» What the exercise asks
Would you please transcribe, exactly as written, the lines of the entries below starting at the one that holds "text: 年度经营管理优秀企业 ->" and ending at the one that holds "margin-top: none ->", both included?

» Study material
=== Begin Enclosure ===

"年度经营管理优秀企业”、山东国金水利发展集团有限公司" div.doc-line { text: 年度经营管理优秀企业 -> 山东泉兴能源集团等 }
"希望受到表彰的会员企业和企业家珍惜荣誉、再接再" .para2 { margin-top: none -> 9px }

=== End Enclosure ===
=== Begin Enclosure ===

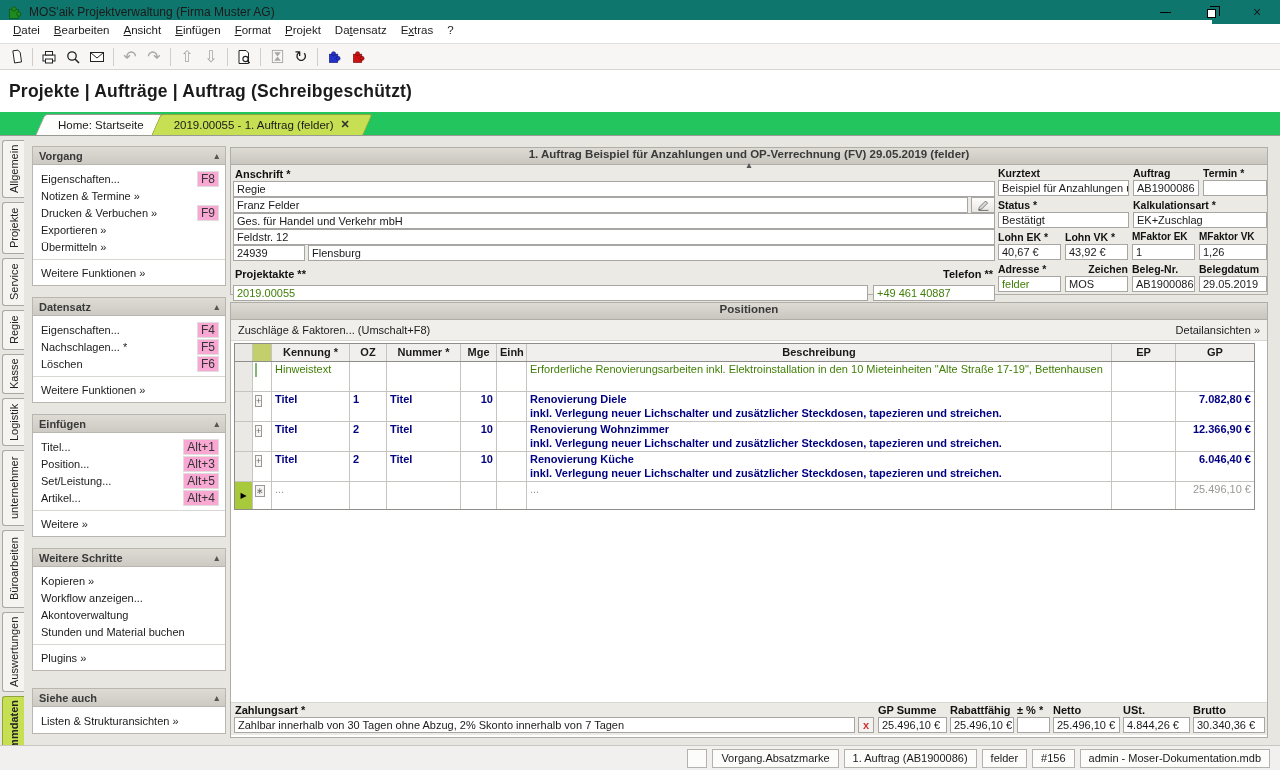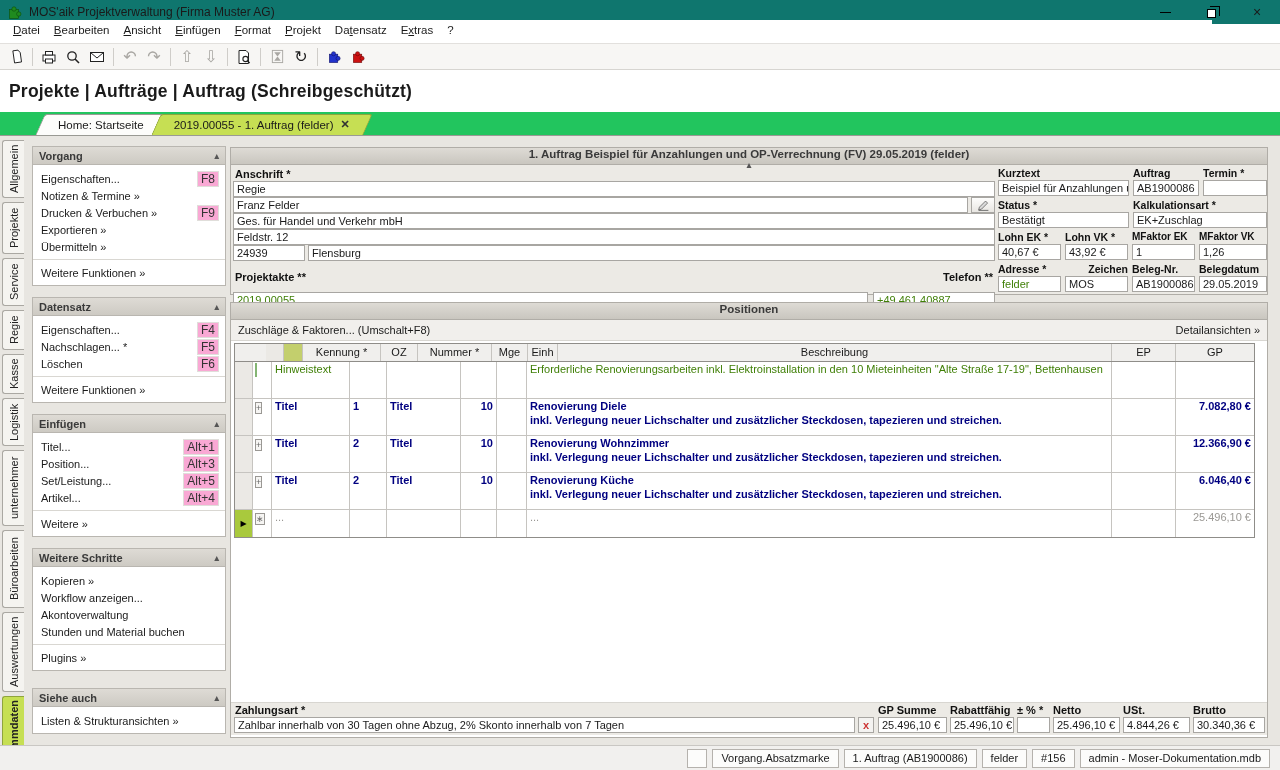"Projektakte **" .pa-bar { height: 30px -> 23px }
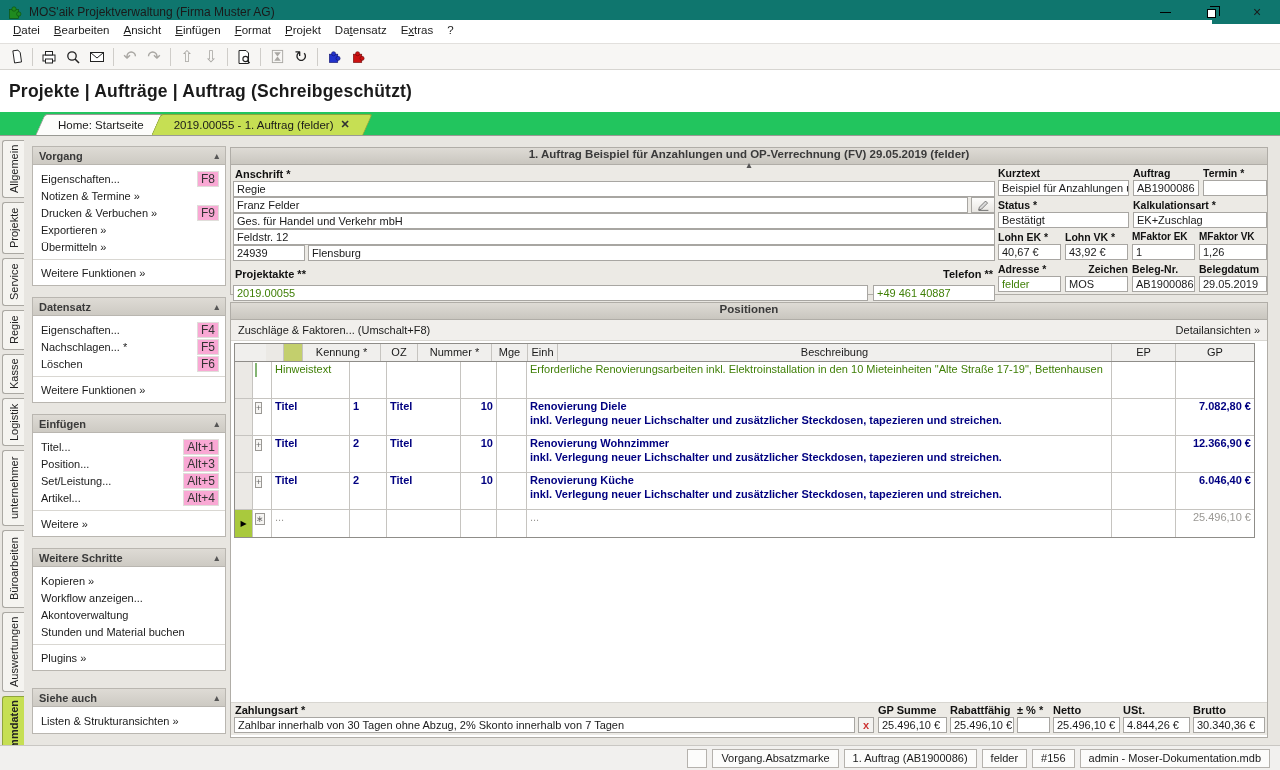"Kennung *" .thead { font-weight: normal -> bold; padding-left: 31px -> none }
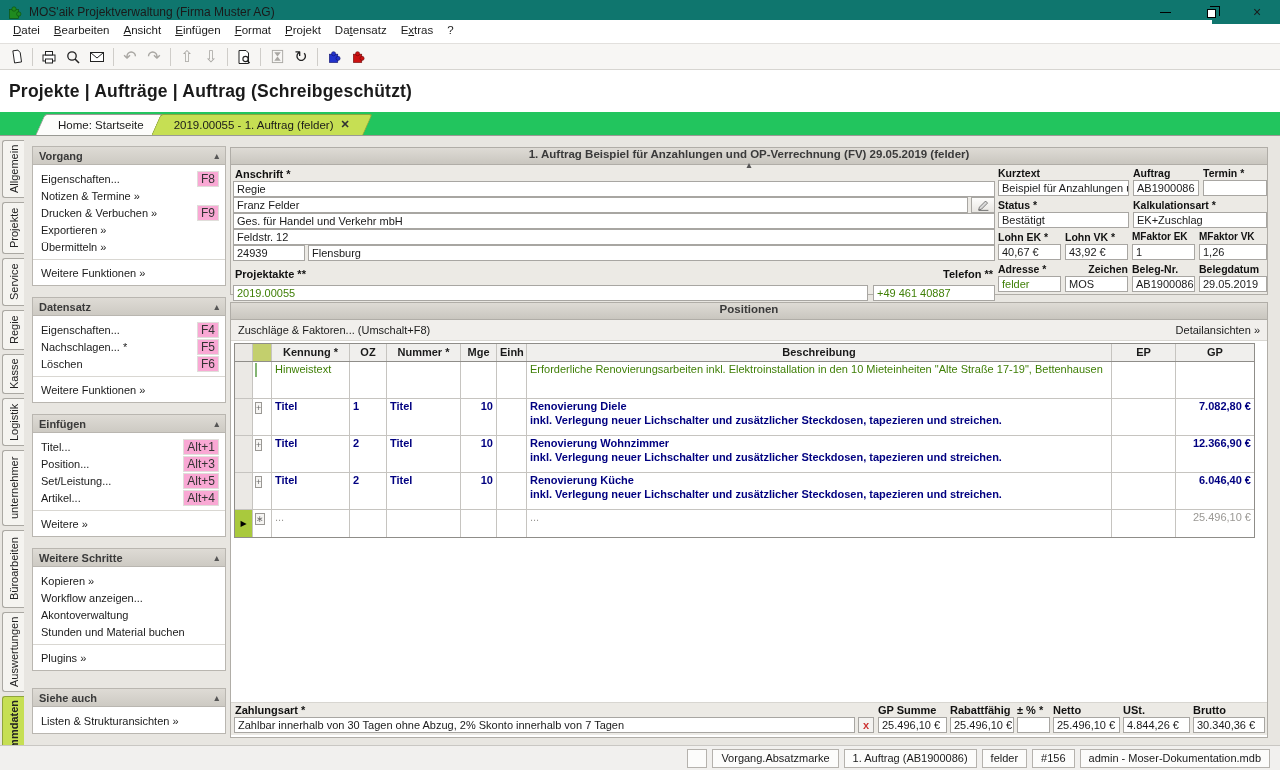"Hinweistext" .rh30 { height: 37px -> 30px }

=== End Enclosure ===

» Solved problem
"年度经营管理优秀企业”、山东国金水利发展集团有限公司" div.doc-line { text: 年度经营管理优秀企业 -> 山东泉兴能源集团等 }
"希望受到表彰的会员企业和企业家珍惜荣誉、再接再" .para2 { margin-top: none -> 9px }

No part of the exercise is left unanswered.